Rating: 4/5
Verdict: Best yet from Australia's most brutal band
You'd expect Australia's answer to Jack Johnson to come out of the sunny beach mecca of Byron Bay, not the brutish brilliance of a band like Parkway Drive.
In the past eight years they have gigged constantly and although debut Killing With A Smile and follow up Horizons were solid, those releases have nothing on the powerful, booming and relentless rampage of latest album Deep Blue.
It's a bold claim, but the melodic and mangled metal they conjure up here puts them on a par with a band like Lamb of God - the fact their show at the Studio in September has already sold out might have something to do with that.

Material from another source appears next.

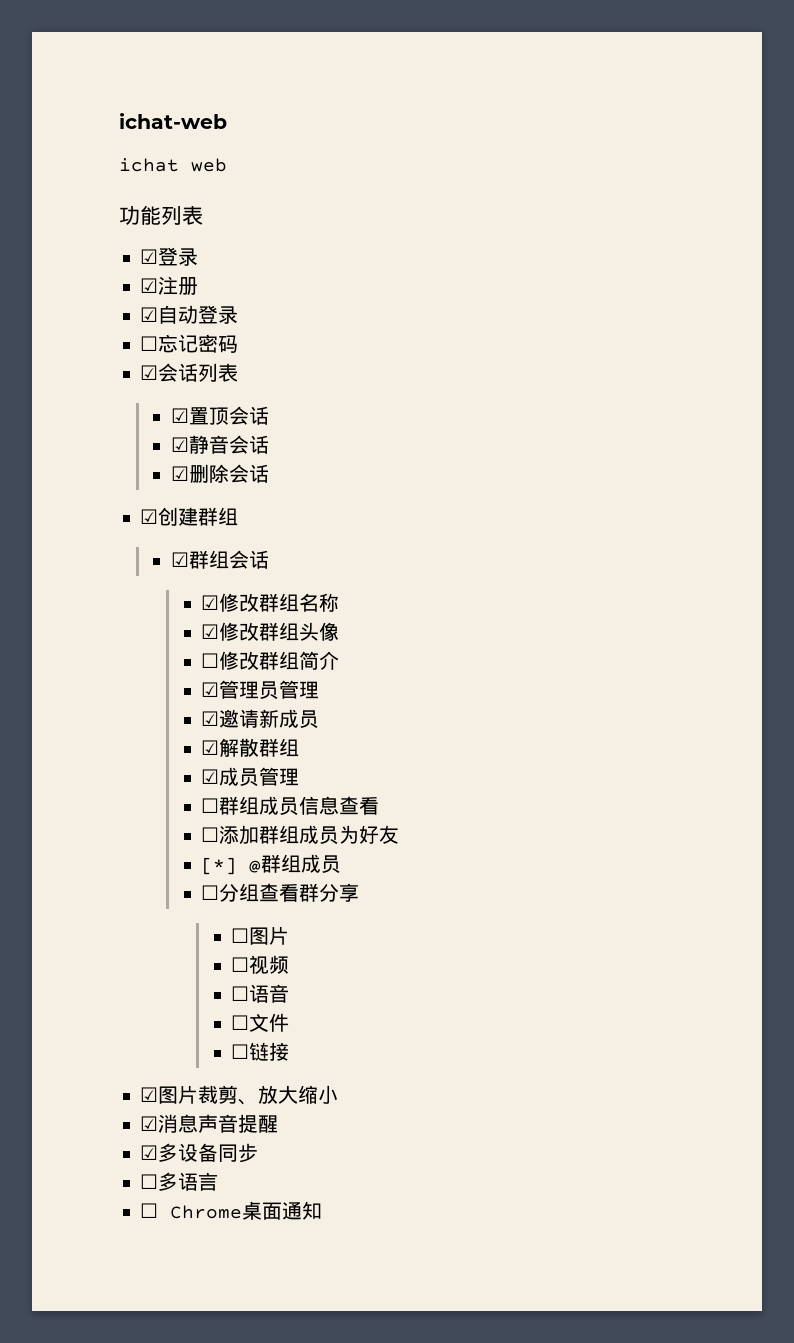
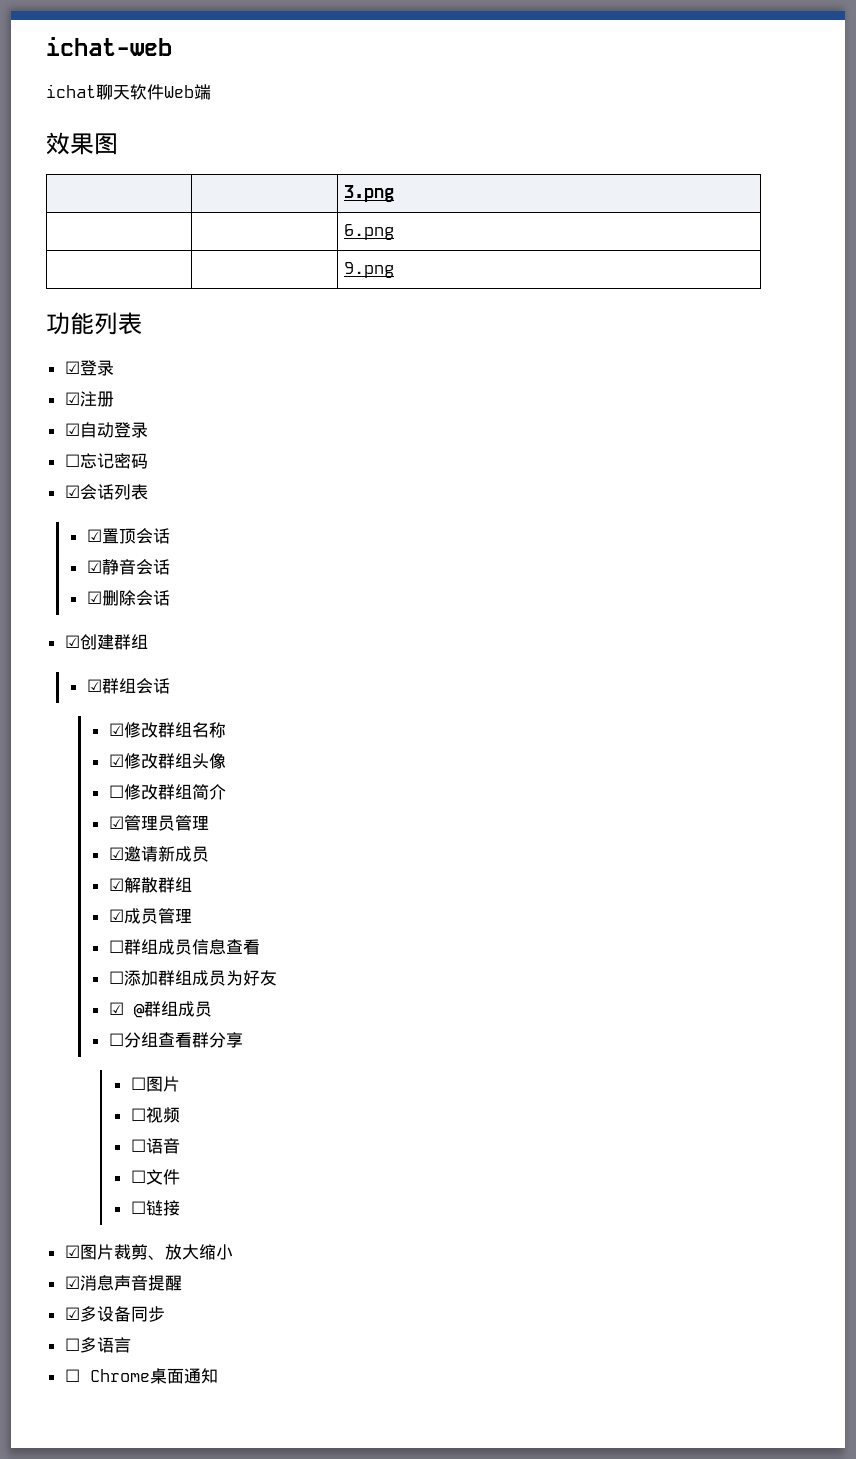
[191,158,227,172] web -> [96,84,211,100] [46,132,118,155] [343,185,394,202] [343,224,394,240] [343,262,394,278] 聊天软件Web端 // 效果图 // | | 3.png // | | 6.png // | | 9.png
[201,857,238,875] [*] -> [108,1002,124,1015] ☑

A song like Unrest has an unhinged scrappiness to it, but then it snaps into a tight groove, with many pummelling tempo changes; Sleepwalker bounces around like a sprightly, demented jackhammer with vicious and nasty vocals as a menacing accomplice; and just when you think it can't get any more knee-capping and heavy, along comes Deadweight, which starts out nice and frilly, then takes off like some lunatic has been let loose with a nail gun.
On centrepiece Alone, these kids, who have a background in dynamic and tense hardcore, reveal a slower, more, um, sensitive side (if distant subtle yowls can be counted). But really, there is no let-up, from the bludgeoning and cathartic Deliver Me to the breakneck riff frenzy of Karma this is powerful and heavy stuff.